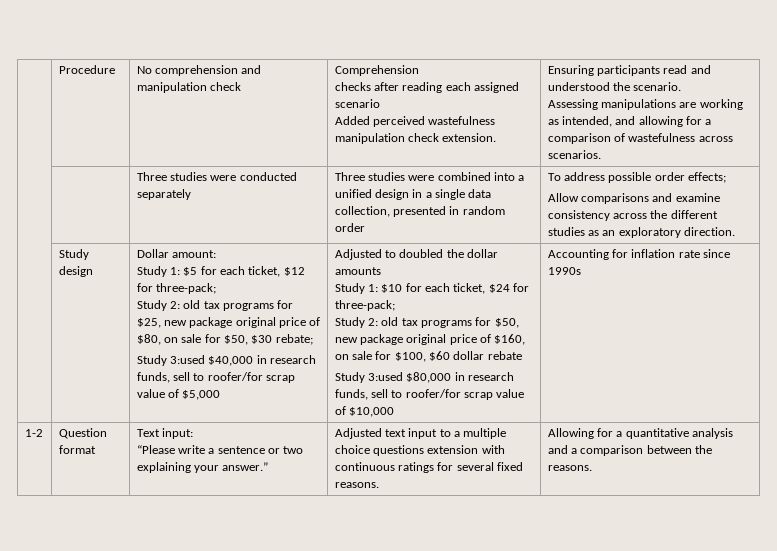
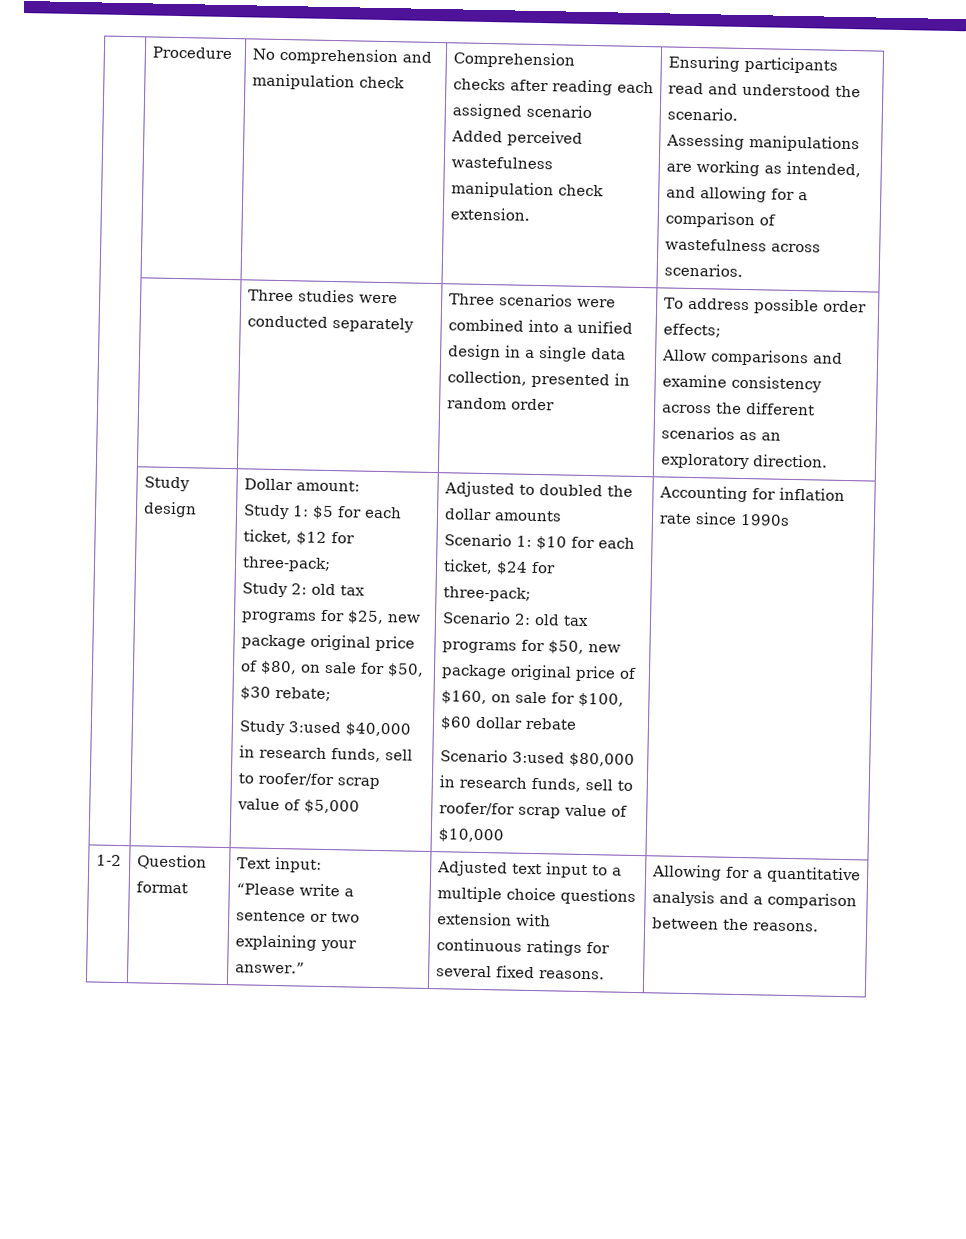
- | | Three studies were conducted separately | Three studies were combined into a unified design in a single data collection, presented in random order | To address possible order effects;
- Allow comparisons and examine consistency across the different studies as an exploratory direction.
+ | | Three studies were conducted separately | Three scenarios were combined into a unified design in a single data collection, presented in random order | To address possible order effects;
+ Allow comparisons and examine consistency across the different scenarios as an exploratory direction.
- Study 1: $10 for each ticket, $24 for three-pack;
+ Scenario 1: $10 for each ticket, $24 for three-pack;
- Study 2: old tax programs for $50, new package original price of $160, on sale for $100, $60 dollar rebate
+ Scenario 2: old tax programs for $50, new package original price of $160, on sale for $100, $60 dollar rebate
- Study 3:used $80,000 in research funds, sell to roofer/for scrap value of $10,000
+ Scenario 3:used $80,000 in research funds, sell to roofer/for scrap value of $10,000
- - -
● **TASK**:
Every line of the listing above that includes "studies" should be copied out.

● **ANSWER FOR THE TASK**:
- | | Three studies were conducted separately | Three studies were combined into a unified design in a single data collection, presented in random order | To address possible order effects;
- Allow comparisons and examine consistency across the different studies as an exploratory direction.
+ | | Three studies were conducted separately | Three scenarios were combined into a unified design in a single data collection, presented in random order | To address possible order effects;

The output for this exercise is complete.